From: Mike Kravetz <mike.kravetz@oracle.com>
To: linux-mm@kvack.org, linux-kernel@vger.kernel.org,
linux-api@vger.kernel.org
Cc: Dave Hansen <dave.hansen@linux.intel.com>,
Naoya Horiguchi <n-horiguchi@ah.jp.nec.com>,
David Rientjes <rientjes@google.com>,
Hugh Dickins <hughd@google.com>,
Davidlohr Bueso <dave@stgolabs.net>,
Aneesh Kumar <aneesh.kumar@linux.vnet.ibm.com>,
Hillf Danton <hillf.zj@alibaba-inc.com>,
Christoph Hellwig <hch@infradead.org>,
Andrew Morton <akpm@linux-foundation.org>,
Michal Hocko <mhocko@suse.cz>,
Mike Kravetz <mike.kravetz@oracle.com>
Subject: [PATCH v4 09/10] hugetlbfs: add hugetlbfs_fallocate()

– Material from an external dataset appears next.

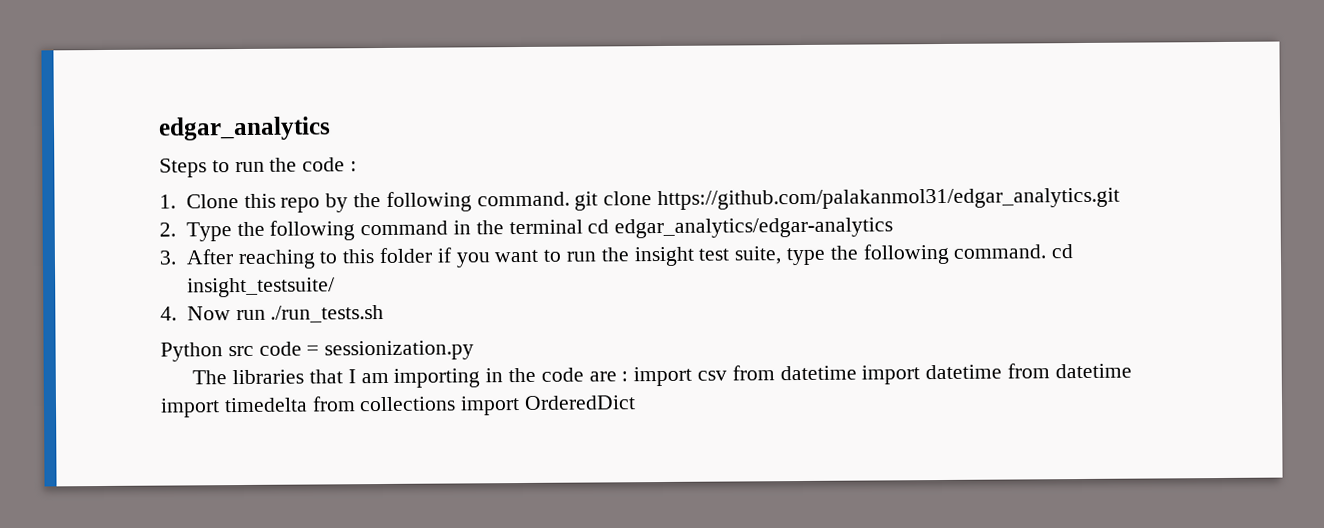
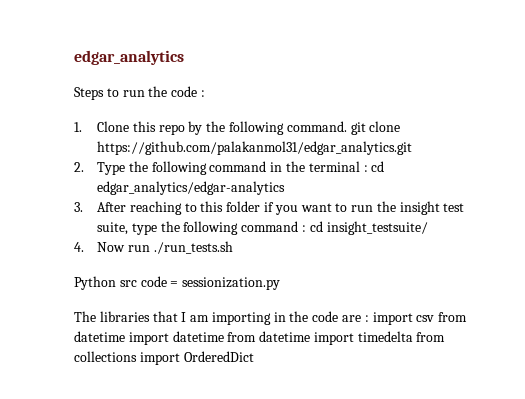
(583, 227) none -> [363,165,368,172] :
[953,244,1047,259] command. -> [241,221,306,232] command :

Date: Tue, 21 Jul 2015 11:09:43 -0700 [thread overview]
Message-ID: <1437502184-14269-10-git-send-email-mike.kravetz@oracle.com> (raw)
In-Reply-To: <1437502184-14269-1-git-send-email-mike.kravetz@oracle.com>
This is based on the shmem version, but it has diverged quite
a bit. We have no swap to worry about, nor the new file sealing.
Add synchronication via the fault mutex table to coordinate
page faults, fallocate allocation and fallocate hole punch.
What this allows us to do is move physical memory in and out of
a hugetlbfs file without having it mapped. This also gives us
the ability to support MADV_REMOVE since it is currently
implemented using fallocate(). MADV_REMOVE lets madvise() remove
pages from the middle of a hugetlbfs file, which wasn't possible
before.
hugetlbfs fallocate only operates on whole huge pages.
Based-on code-by: Dave Hansen <dave.hansen@linux.intel.com>
Signed-off-by: Mike Kravetz <mike.kravetz@oracle.com>
---
fs/hugetlbfs/inode.c | 158 +++++++++++++++++++++++++++++++++++++++++++++++-
include/linux/hugetlb.h | 3 +
mm/hugetlb.c | 2 +-
3 files changed, 161 insertions(+), 2 deletions(-)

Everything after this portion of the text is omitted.